Did you notice that most accounts constantly create lists with tickers of coins?

“These are the next 10/20/50x:”

• Coin A ~> X10

• Coin B ~> X20

• Coin C ~> X50

“I gave you X coin and it went to X price”

This “content methodology” has 2 main purposes:

• Create engagement (leveraging people's emotions and expectations)

• Add undisclosed paid shillings that “force” followers to buy those coins.

This is a very classic method mostly utilized by accounts that have nothing to say and want to disguise themselves as “experts”.

Easy to spot a scammer.

𝟮. 𝗧𝗿𝗮𝗱𝗶𝘁𝗶𝗼𝗻𝗮𝗹 𝗲𝘅𝗽𝗼𝘀𝘂𝗿𝗲

This is something we have already seen and nothing innovative, right?

The procedure, for those who don't know, is the following one:

• Get paid from the project (in tokens) without disclosing the payment

• Quote the project’s post

• Tag the ticker and insert some bullish expectations to trigger an emotional response

• Dump the token on the head of your followers

An old technique that still continues to work perfectly.

𝟯. 𝗡𝗮𝗿𝗿𝗮𝘁𝗶𝘃𝗲 𝘁𝗵𝗿𝗲𝗮𝗱

With the bull market, new narratives emerge from time to time.

This creates the perfect environment for scammers to scam even more.

Here is how this works:

• Create a cover for the post with “20x/50x/100x” to attract retails ’eye

• Make a catchy title regarding the narrative adding: “These are the coins that will make you rich/will go ballistic”

• Insert all the tickers of the coin from the projects that paid you

• Don’t disclose anything of course

Hint: most of these accounts are repetitive and you'll find the same writing methodology from post to post

𝟰. 𝗧𝗿𝗮𝗱𝗶𝗻𝗴 𝗽𝗼𝘀𝘁𝘀

Oh, this is something utilized by those who pose as “genuine” because it doesn't seem so scammy at first eye.

The footprint is similar to the previous techniques:

• Get paid from a project in token

• Make some technical analysis by posting a chart telling it's likely gonna rocket

• When it soars, claim you bought the bottom and many plenty of Xs

• People will perceive you as a guru

• Repeat

“But bro, many people chart coins, even you. Is everyone a paid shiller then?”

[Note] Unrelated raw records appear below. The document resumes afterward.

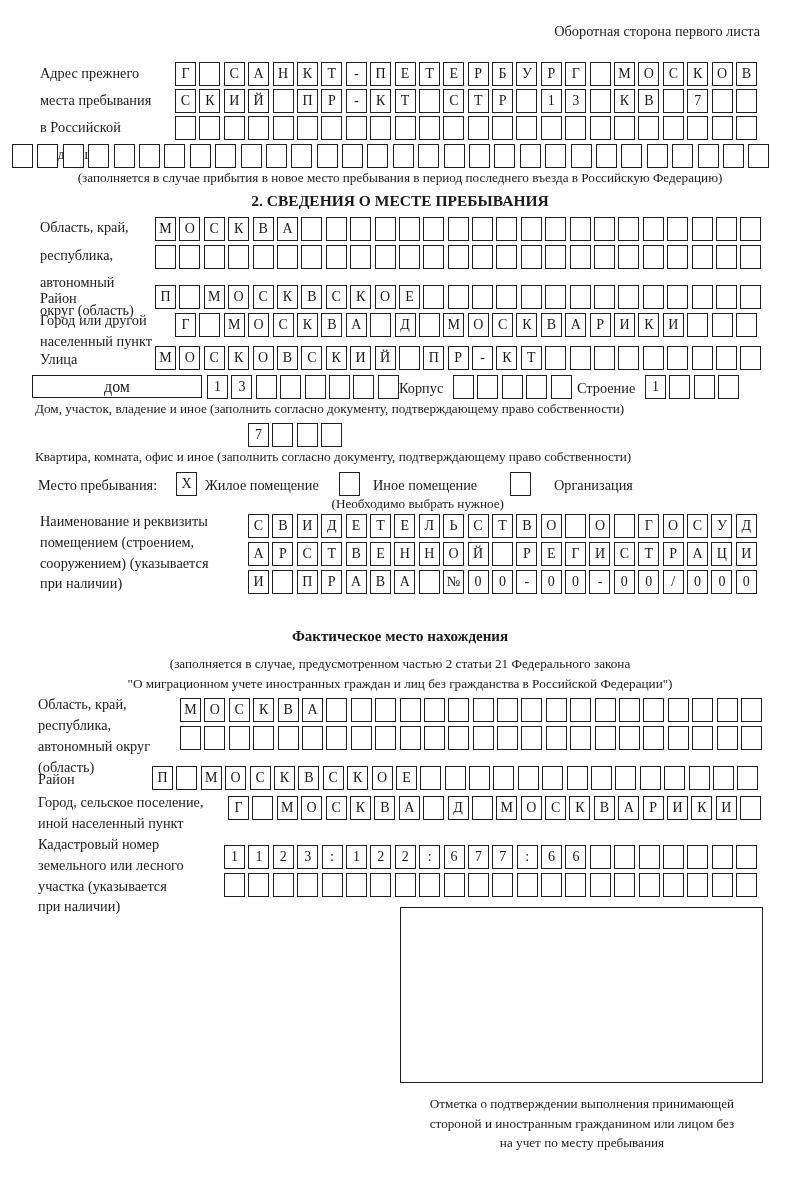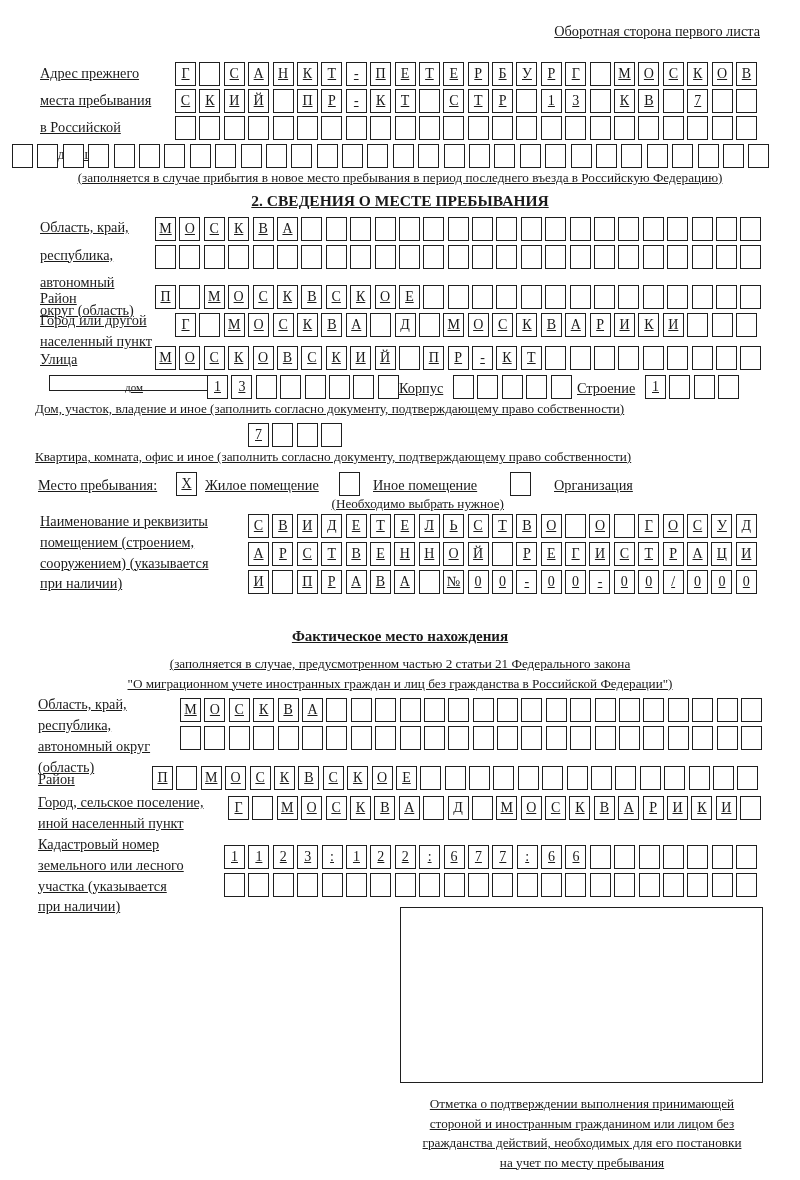--- a/index.html
+++ b/index.html
@@ -2,34 +2,34 @@
 <html><head>
 <meta charset="utf-8">
 <style>
   html,body{margin:0;padding:0;background:#e8e8e8;}
   .page{
     position:relative;width:800px;height:1180px;margin:0 auto;
     background:#ffffff;color:#1a1a1a;
     font-family:"Liberation Serif","DejaVu Serif",serif;
     overflow:hidden;
   }
-  .abs{position:absolute;text-decoration:underline;}
+  .abs{position:absolute;}
   .lbl{font-size:14.3px;line-height:22px;white-space:nowrap;}
   .cap{font-size:13.2px;white-space:nowrap;}
   .center{left:0;width:800px;text-align:center;}
   .title{font-weight:bold;font-size:15.5px;}
   .cellrow{display:flex;gap:3.4px;}
   .cell{
     box-sizing:border-box;flex:0 0 21px;width:21px;height:24px;
     border:1.3px solid #1f1f1f;text-align:center;
     font-size:14px;line-height:21px;display:inline-block;background:#fff;
   }
   .labelbox{
-    box-sizing:border-box;height:16px;border:1.3px solid #1f1f1f;
-    text-align:center;font-size:11px;line-height:22px;background:#fff;margin-left:17px;
+    box-sizing:border-box;height:23px;border:1.3px solid #1f1f1f;
+    text-align:center;font-size:16px;line-height:22px;background:#fff;
   }
   .bigbox{box-sizing:border-box;border:1.6px solid #1f1f1f;background:#fff;}
   .multiline div{white-space:nowrap;}
 </style>
 </head>
 <body>
 
 <div class="page">
 
   <div class="abs lbl" style="top:20px;right:40px;">Оборотная сторона первого листа</div>
@@ -600,17 +600,16 @@
       <span class="cell"></span>
       <span class="cell"></span>
       <span class="cell"></span>
       <span class="cell"></span>
     </div>
 
   <div class="abs bigbox" style="left:400px;top:907px;width:363px;height:176px;"></div>
   <div class="abs cap multiline" style="left:392px;top:1088px;width:380px;text-align:center;line-height:19.5px;white-space:normal;margin-top:6px;">
       <div>Отметка о подтверждении выполнения принимающей</div>
       <div>стороной и иностранным гражданином или лицом без</div>
-      <div>гражданства действий, необходимых для его постановки</div>
       <div>на учет по месту пребывания</div>
     </div>
 
 </div>
 
 </body></html>

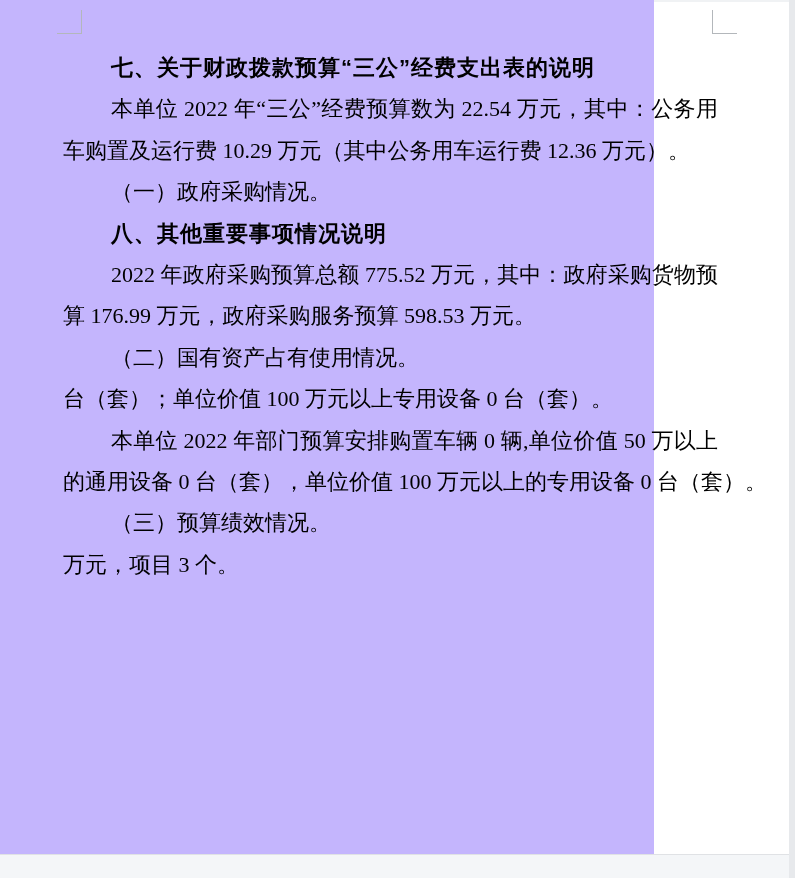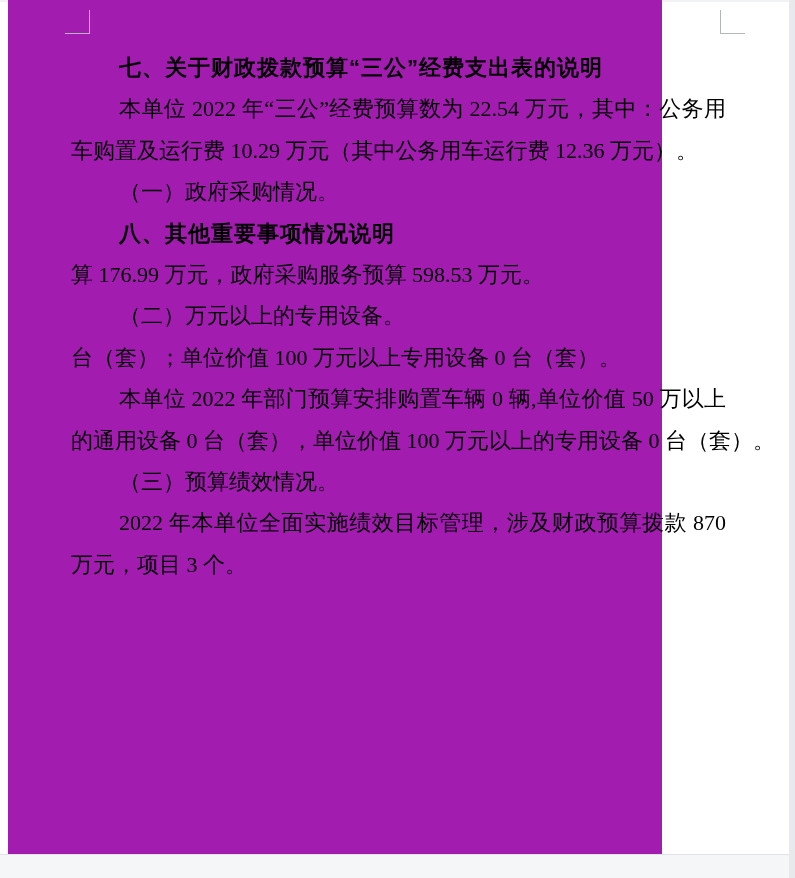--- a/index.html
+++ b/index.html
@@ -16,23 +16,23 @@
     color: #000000;
   }
   .top-line {
     position: absolute;
     top: 0; left: 0;
     width: 795px; height: 2px;
     background: #f0f2f4;
   }
   .page {
     position: absolute;
-    top: 0; left: 8px;
+    top: 0; left: 0;
     width: 654px; height: 854px;
-    background: #a21caf;
+    background: #c4b5fd;
   }
   .crop-mark {
     position: absolute;
     width: 24px; height: 23px;
     top: 10px;
   }
   .crop-tl {
     left: 57px;
     border-right: 1px solid #b3b7bb;
     border-bottom: 1px solid #b3b7bb;
@@ -90,25 +90,25 @@
 
 <div class="page">
   <div class="crop-mark crop-tl"></div>
   <div class="crop-mark crop-tr"></div>
   <div class="text-area" id="doc-body">
       <div class="line heading indent">七、关于财政拨款预算“三公”经费支出表的说明</div>
       <div class="line stretch indent">本单位 2022 年“三公”经费预算数为 22.54 万元，其中：公务用</div>
       <div class="line">车购置及运行费 10.29 万元（其中公务用车运行费 12.36 万元）。</div>
       <div class="line indent">（一）政府采购情况。</div>
       <div class="line heading indent">八、其他重要事项情况说明</div>
+      <div class="line stretch indent">2022 年政府采购预算总额 775.52 万元，其中：政府采购货物预</div>
       <div class="line">算 176.99 万元，政府采购服务预算 598.53 万元。</div>
-      <div class="line indent">（二）万元以上的专用设备。</div>
+      <div class="line indent">（二）国有资产占有使用情况。</div>
       <div class="line">台（套）；单位价值 100 万元以上专用设备 0 台（套）。</div>
       <div class="line stretch indent">本单位 2022 年部门预算安排购置车辆 0 辆,单位价值 50 万以上</div>
       <div class="line">的通用设备 0 台（套），单位价值 100 万元以上的专用设备 0 台（套）。</div>
       <div class="line indent">（三）预算绩效情况。</div>
-      <div class="line stretch indent">2022 年本单位全面实施绩效目标管理，涉及财政预算拨款 870</div>
       <div class="line">万元，项目 3 个。</div>
     </div>
 </div>
 
 <div class="edge-right"></div>
 <div class="edge-bottom"></div>
 
 </body></html>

Hint: you'll find “confluences” across accounts, meaning that you'll see the same coins “casually” and constantly shilled at the same moment.

Those are no coincidences.

𝟱. 𝗔𝗻𝗻𝗼𝘂𝗻𝗰𝗲𝗺𝗲𝗻𝘁 𝘀𝘁𝘆𝗹𝗲

Ah, the “Steve Jobs syndrome” ready to announce a new Apple product:

• Get paid from a project

• Announce that you found “a hidden gem”

(this will make sure you'll leverage people’s hype)

• Make the coin public and wait for followers to buy it

• Token rises and claim that you're a “gem hunter”

Hint: these are usually micro caps (because projects pay for exposure)

~ Short take ~

Fix it in your mind: 70% of crypto accounts don't want your good.

There are a lot of fakes in this space, and I can guarantee you that many of them will read this post and continue with their shady techniques, because they care zero.

But the worst are the ones that make you believe they’re real and your "friends" also because they “balance” undisclosed paid shills with some disclosures, making more difficult for the average guy to recognize these accounts.

I could make a brutal list exposing these liars, but I'm not here searching for war wasting my time.

I'm here to make you aware raising your attention.